Along with many memorable action sequences, the most arresting iconic shot of GoldenEye was the pre-credit sequence that involved 007 (introducing Pierce Brosnan to the role) doing a swan dive off the towering Verzasca Dam in Switzerland, attached to a bungee cord. For such a major set piece stunt, Harrison insisted on operating himself to save his crew from any comebacks should there be mishaps or problems.
“I said to the stuntman Wayne Michaels that it was absolutely vital that he pull his gun,” Sharp adds. “And Harvey followed him all the way down, absolutely perfect, right on the crosshairs. It was a brilliant piece of camerawork.”
It’s where artistry meets technical excellence, a fine line that not every cinematographer manages to walk, but Harrison takes it in his long, loping stride. Over the years his passion for the job has seen him serve terms as president of the BSC and IMAGO, and chairman of the GBCT, so the desire to give something back is strong within him.
But still, there is nothing that beats getting on location and facing the challenge of another day’s shooting. Preparation is essential, a lighting plan and a thorough knowledge of the screenplay; “When somebody asks you, ‘What happens after this?’, you can’t be flapping around thinking, ‘Hang on a minute, I’ll look at my notes’. It has to be in your head.”
The relationship with Ian Sharp notably continued in the 2010 drama Tracker, a powerful character tale with gripping action, shot on location in New Zealand. “That was a hard picture physically, but wonderful fun,” Harrison notes, “with Ian directing and the actors Ray Winstone and Temuera Morrison – they were all fantastic.”
Ray Winstone, a veteran these days of many a major Hollywood production, is quick to praise Harrison’s approach to his work.
“I think we feel so lucky to have a job we like doing, and when you turn up every day and look forward to it, that has a lot to do with people like Harvey and Ian Sharp. On Tracker you could see the whole crew enjoying the job, and that comes from the top. The top is always the director and the DP, and it’s a sign of people who are very good at what they do.
“The way Harvey shot New Zealand, and the way he incorporated it into the story, you realised you were working with a guy who really knows his stuff. One of the last shots we had, the final scene in some waterfalls in the mountains, on the day we had to film there it was overcast. On a great day the sun would have been out and you could have seen the full beauty of the place.
“But everyone was gutted because this was the shot the whole film had been gearing towards. And Harvey was just, ‘What will be, will be,’ and you knew he’d make good of it. And he did. In a way the harshness of the weather kind of worked for the scene, perhaps if it had been a beautiful day it wouldn’t have looked so great, it would have looked too glossy. But nothing fazes Harvey, and if it does he doesn’t let you know it. It doesn’t get in the way of what you’re doing.”

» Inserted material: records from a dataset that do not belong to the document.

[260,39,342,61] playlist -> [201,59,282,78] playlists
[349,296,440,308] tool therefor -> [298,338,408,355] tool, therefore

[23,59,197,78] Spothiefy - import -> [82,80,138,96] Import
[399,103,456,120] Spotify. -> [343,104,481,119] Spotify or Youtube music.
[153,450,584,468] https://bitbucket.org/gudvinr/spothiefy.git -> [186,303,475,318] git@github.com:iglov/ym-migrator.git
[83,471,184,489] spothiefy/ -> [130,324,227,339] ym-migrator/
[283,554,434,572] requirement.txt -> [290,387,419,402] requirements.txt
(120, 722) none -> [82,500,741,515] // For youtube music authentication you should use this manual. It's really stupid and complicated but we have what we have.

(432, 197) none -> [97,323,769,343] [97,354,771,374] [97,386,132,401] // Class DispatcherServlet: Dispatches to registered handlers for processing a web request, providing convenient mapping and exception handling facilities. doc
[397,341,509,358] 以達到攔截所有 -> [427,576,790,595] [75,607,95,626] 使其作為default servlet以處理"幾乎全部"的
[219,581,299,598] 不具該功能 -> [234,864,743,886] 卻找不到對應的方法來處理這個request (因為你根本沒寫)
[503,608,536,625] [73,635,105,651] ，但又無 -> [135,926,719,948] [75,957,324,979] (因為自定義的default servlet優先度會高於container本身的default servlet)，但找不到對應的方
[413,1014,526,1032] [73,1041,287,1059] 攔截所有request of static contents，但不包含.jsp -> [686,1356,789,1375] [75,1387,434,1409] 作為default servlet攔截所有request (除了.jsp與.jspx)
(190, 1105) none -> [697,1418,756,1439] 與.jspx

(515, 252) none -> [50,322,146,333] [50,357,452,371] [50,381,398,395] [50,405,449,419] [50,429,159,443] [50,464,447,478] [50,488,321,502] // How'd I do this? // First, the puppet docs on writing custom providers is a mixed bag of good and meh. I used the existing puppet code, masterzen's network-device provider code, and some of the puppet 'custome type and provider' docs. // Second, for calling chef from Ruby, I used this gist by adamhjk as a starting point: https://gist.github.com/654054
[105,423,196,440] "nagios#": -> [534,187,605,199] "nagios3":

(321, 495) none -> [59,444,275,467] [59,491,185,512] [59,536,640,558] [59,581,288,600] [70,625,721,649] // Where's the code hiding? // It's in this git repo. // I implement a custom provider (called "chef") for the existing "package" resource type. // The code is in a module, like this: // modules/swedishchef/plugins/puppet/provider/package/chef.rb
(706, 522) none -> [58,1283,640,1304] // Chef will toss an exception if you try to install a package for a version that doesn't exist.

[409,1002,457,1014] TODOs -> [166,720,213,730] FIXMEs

Even as Harvey Harrison reaches veteran status himself, the physical challenges remain key to the enjoyment he derives from the job, whether shooting in the Sahara or the Arctic, southern hemisphere or a soundstage at Pinewood. In the past few years he shot second unit for Sylvester Stallone on his latest foray as Rambo (2008), as well as on The Wolfman (2010), Wrath Of The Titans (2012) and most recently Red 2 (2013). And the job remains as enjoyable as it ever did. Even as film gives way to digital, the qualities of a great cinematographer – qualities Harvey Harrison possesses in abundance – remain eternal. Farming’s loss is cinema’s gain.